Collagen Choir: 4 Celebrities that Can’t Get Enough
Nothing helps a trend grow like a celebrity endorsement, and these four women are taking collagen into the spotlight with them for all to see:
- Jennifer Anniston – One of everyone’s favourite “Friends,” Anniston says she loves a protein shake with collagen peptides. Her recipe includes fruits, green veggies, maca powder, a bit of cacao and a “collagen peptide that I’ve been loving,” she reports. “My nails are stronger and there’s a healthier glow. It’s sort of that working from the inside-out thing.”
- Kourtney Kardashian – The I’ll-try-anything-to-be-beautiful K-girl is firmly on the collagen bandwagon. She takes supplements on an empty stomach as soon as she wakes up each morning. She told Insider that her habit provides “a ton of health benefits that affect everything from your skin to the way your body processes nutrients.”
- Tamara Mellon – The British designer and co-founder of Jimmy Choo loves luxury and collagen, too. Mellon is a vegetarian, so protein is important to her well being. She stays slim with a rigorous morning workout followed by a blueberry/raspberry smoothie with collagen peptide powder.
- Busy Phillipps – The “It” girl from Dawson’s Creek and other top TV series enjoys a daily coffee-collagen drink. “I use coffee, grass-fed butter, collagen powder, protein powder, and MCT oil,” reports Cosmopolitan. She also adds a little vanilla bean “if I’m feeling sassy.” She credits her collagen regimen with providing “a huge impact on my skin’s overall texture and smoothness” and giving her the energy to be a busy Busy.
You can add collagen powder to a plain glass of water, sprinkle it on a salad, and stir it into spaghetti sauce. The folks at Daily Burn have 5 Creative Collagen Powder Recipes we think are delish.

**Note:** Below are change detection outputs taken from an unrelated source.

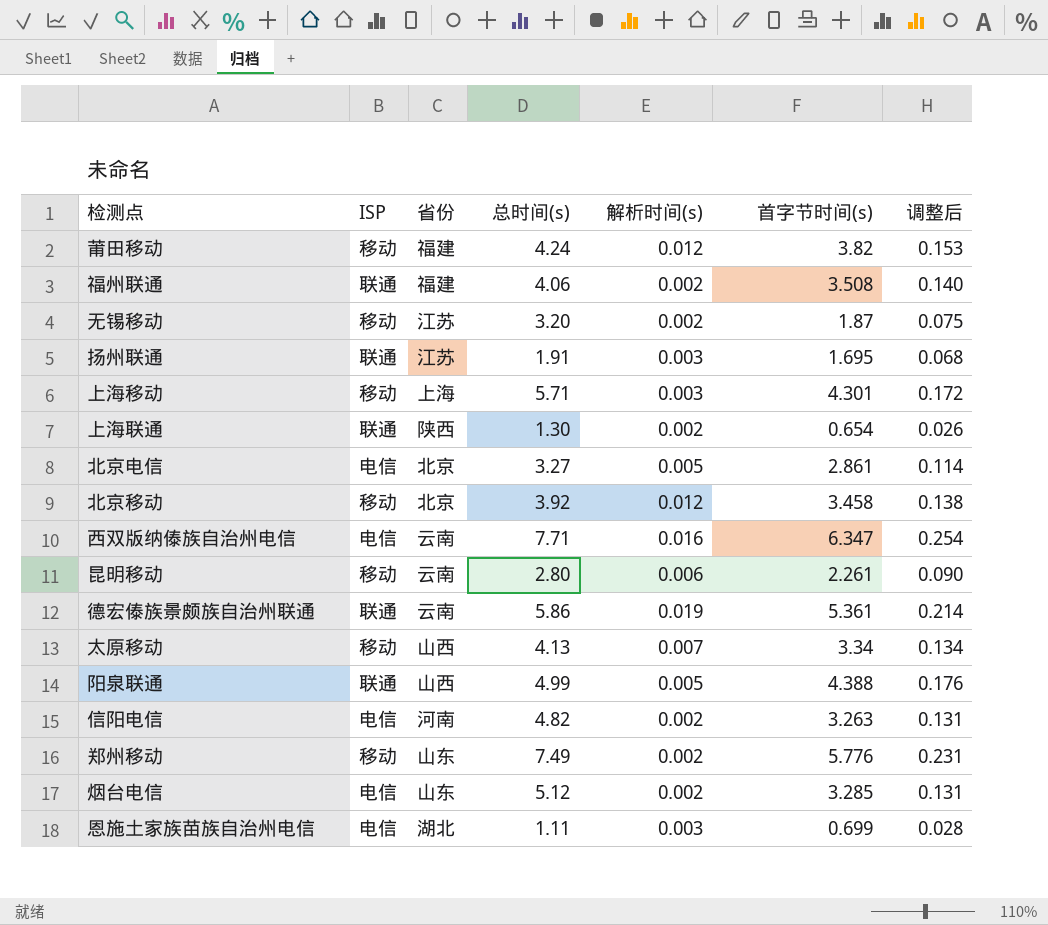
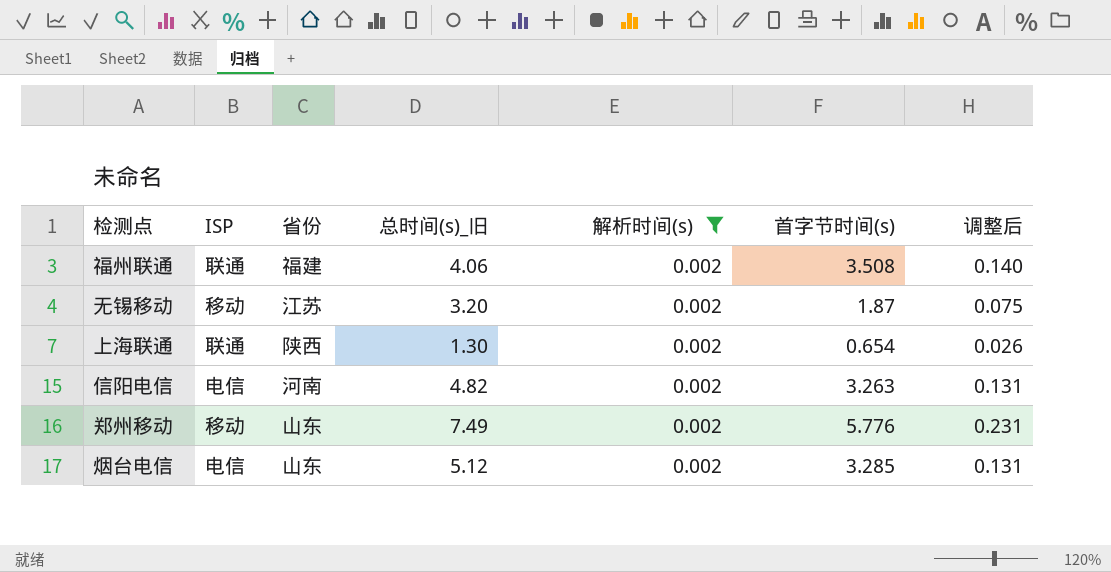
filter: none -> 解析时间(s) = 0.002
column name: 总时间(s) -> 总时间(s)_旧

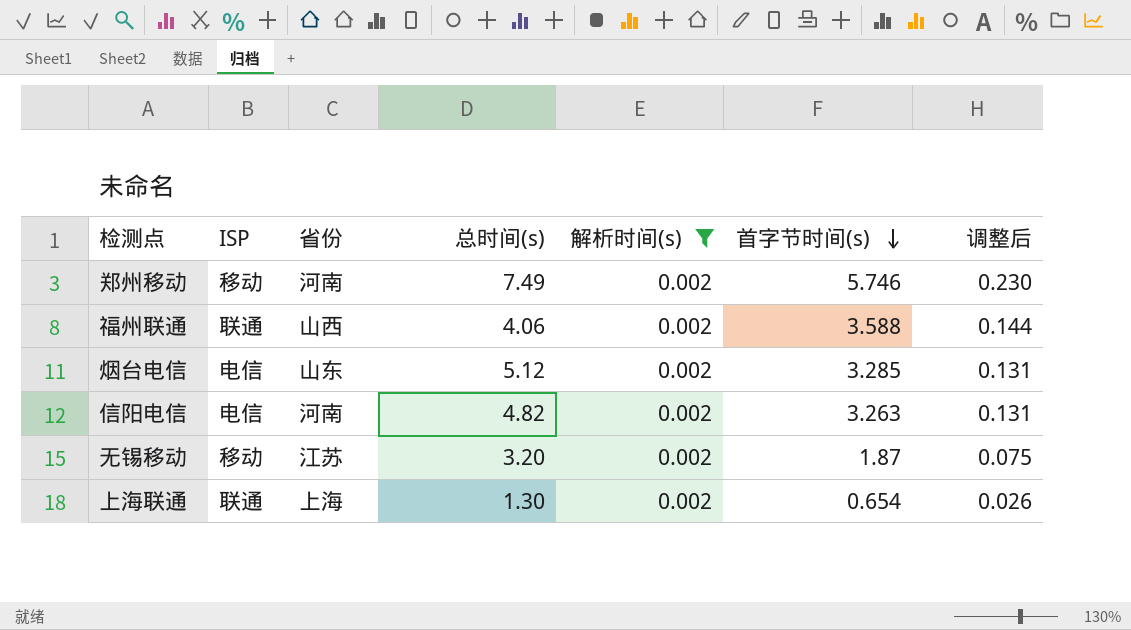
row order: none -> 首字节时间(s) descending
column name: 总时间(s)_旧 -> 总时间(s)
郑州移动 | 省份: 山东 -> 河南
郑州移动 | 首字节时间(s): 5.776 -> 5.746
郑州移动 | 调整后: 0.231 -> 0.230
福州联通 | 省份: 福建 -> 山西
福州联通 | 首字节时间(s): 3.508 -> 3.588
福州联通 | 调整后: 0.140 -> 0.144
上海联通 | 省份: 陕西 -> 上海

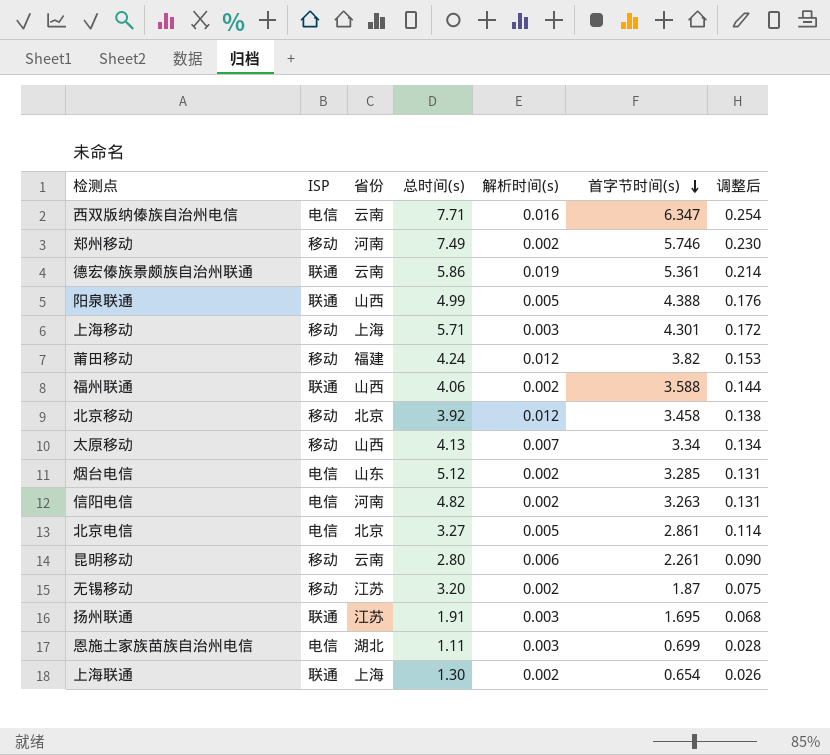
filter: 解析时间(s) = 0.002 -> none

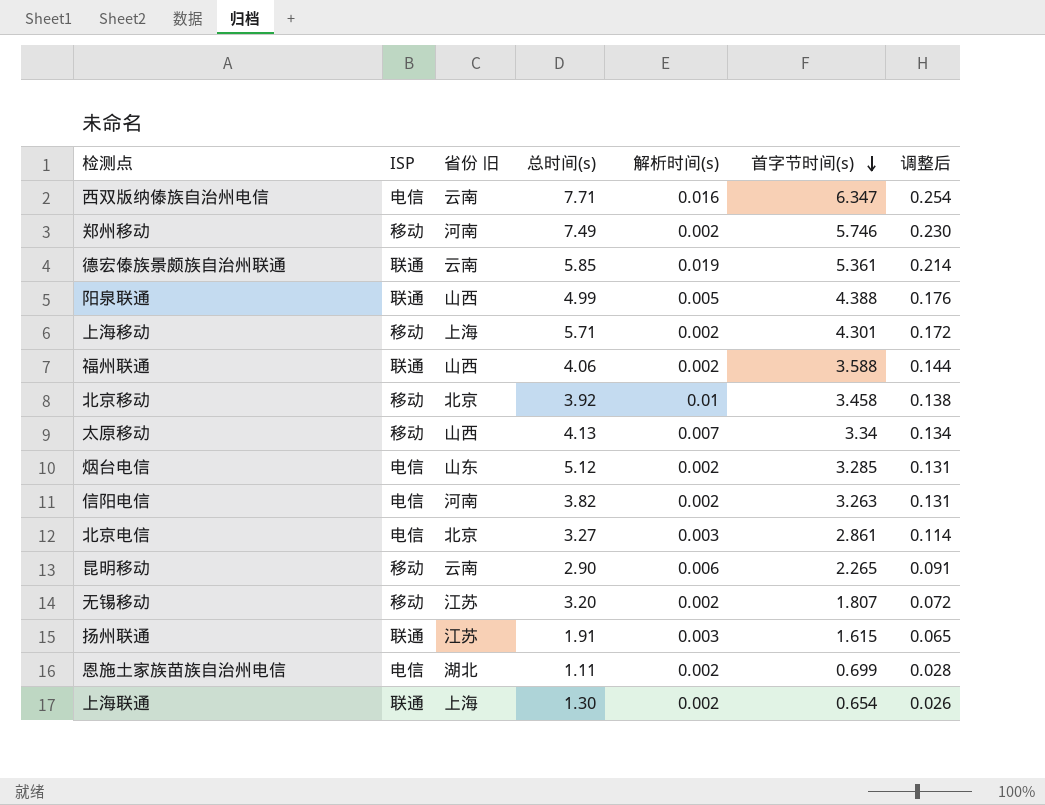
column name: 省份 -> 省份 旧
row 莆田移动: 移动 | 福建 | 4.24 | 0.012 | 3.82 | 0.153 -> none
德宏傣族景颇族自治州联通 | 总时间(s): 5.86 -> 5.85
上海移动 | 解析时间(s): 0.003 -> 0.002
北京移动 | 解析时间(s): 0.012 -> 0.01
信阳电信 | 总时间(s): 4.82 -> 3.82
北京电信 | 解析时间(s): 0.005 -> 0.003
昆明移动 | 总时间(s): 2.80 -> 2.90
昆明移动 | 首字节时间(s): 2.261 -> 2.265
昆明移动 | 调整后: 0.090 -> 0.091
无锡移动 | 首字节时间(s): 1.87 -> 1.807
无锡移动 | 调整后: 0.075 -> 0.072
扬州联通 | 首字节时间(s): 1.695 -> 1.615
扬州联通 | 调整后: 0.068 -> 0.065
恩施土家族苗族自治州电信 | 解析时间(s): 0.003 -> 0.002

Naysayers: It’s an Issue of Biochemistry
“Supplements are the Wild West,” Self Magazine, Dr Dendy Engleman told Self Magazine. “They are not well regulated, so you can pretty much claim a lot of things that aren’t substantiated in science or in proof.” Self also notes that it is unclear whether the collagen or another ingredient in a supplement (such as an antioxidant) is responsible for any improvement in skin tone and texture. Self concludes: “Sipping on collagen supplements daily isn’t a reliable route to better skin. You’re better off using sunscreen and retinol on a regular basis.”
Another concerning question about the value of collagen supplementation hinges on how it is absorbed by the body. Non-believers say the collagen will be digested in the GI tract. “It isn’t built to survive the massive pH changes in the gut,” Dr Adam Friedman told Rodale Organic Life Magazine. This observation is echoed in a 2002 study which found that digestive enzymes in the gut break down hydrolysed collagen, the type of collagen found in most supplements.
Make an Informed Decision about Collagen
Team Costhetics feels that more research is needed before we can say definitely, “All hail, collagen supplements.” Certainly, some scientists have praised collagen supplements as elixirs for the skin, nail, and hair health, and there seems to be very little evidence that collagen supplementation is dangerous. When you purchase supplements, look for products that are derived from grass-fed cows, pasture-raised chickens, or other healthy livestock. Vegans and vegetarians can look for plant-based collagen supplements.
If you decide to add hydrolysed collagen to your diet, take things slowly. As with other good-health foods like probiotics, kombucha, and kefir, adding too much collagen too quickly may lead to digestive upset. Take it slow. You’re in this for the long hall, and so are we.